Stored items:
==*==

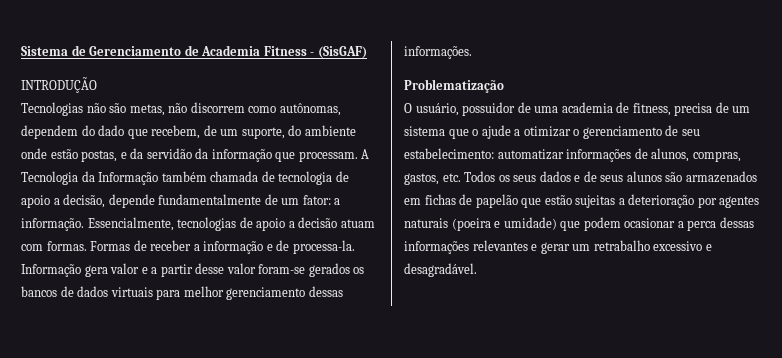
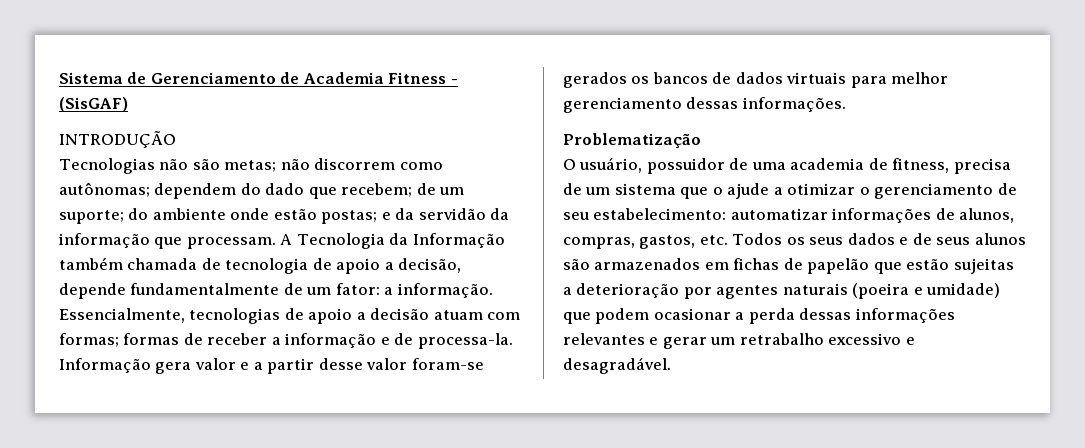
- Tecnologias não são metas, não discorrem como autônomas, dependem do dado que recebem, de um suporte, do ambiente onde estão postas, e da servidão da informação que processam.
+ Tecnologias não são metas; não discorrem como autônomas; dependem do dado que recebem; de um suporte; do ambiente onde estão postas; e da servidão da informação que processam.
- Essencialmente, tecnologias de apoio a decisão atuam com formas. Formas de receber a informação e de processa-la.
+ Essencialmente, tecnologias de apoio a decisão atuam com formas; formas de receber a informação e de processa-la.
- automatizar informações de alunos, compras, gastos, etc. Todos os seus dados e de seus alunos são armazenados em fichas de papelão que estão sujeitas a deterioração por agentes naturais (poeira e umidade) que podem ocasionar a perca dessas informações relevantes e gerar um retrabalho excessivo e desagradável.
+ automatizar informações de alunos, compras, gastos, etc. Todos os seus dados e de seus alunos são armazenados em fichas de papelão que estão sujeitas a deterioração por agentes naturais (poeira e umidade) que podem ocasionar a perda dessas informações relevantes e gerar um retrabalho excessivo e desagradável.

==*==

→ **Problem details**:
Which lines above contain the word "gerar"? Show each of them.

→ **Task answer**:
- automatizar informações de alunos, compras, gastos, etc. Todos os seus dados e de seus alunos são armazenados em fichas de papelão que estão sujeitas a deterioração por agentes naturais (poeira e umidade) que podem ocasionar a perca dessas informações relevantes e gerar um retrabalho excessivo e desagradável.
+ automatizar informações de alunos, compras, gastos, etc. Todos os seus dados e de seus alunos são armazenados em fichas de papelão que estão sujeitas a deterioração por agentes naturais (poeira e umidade) que podem ocasionar a perda dessas informações relevantes e gerar um retrabalho excessivo e desagradável.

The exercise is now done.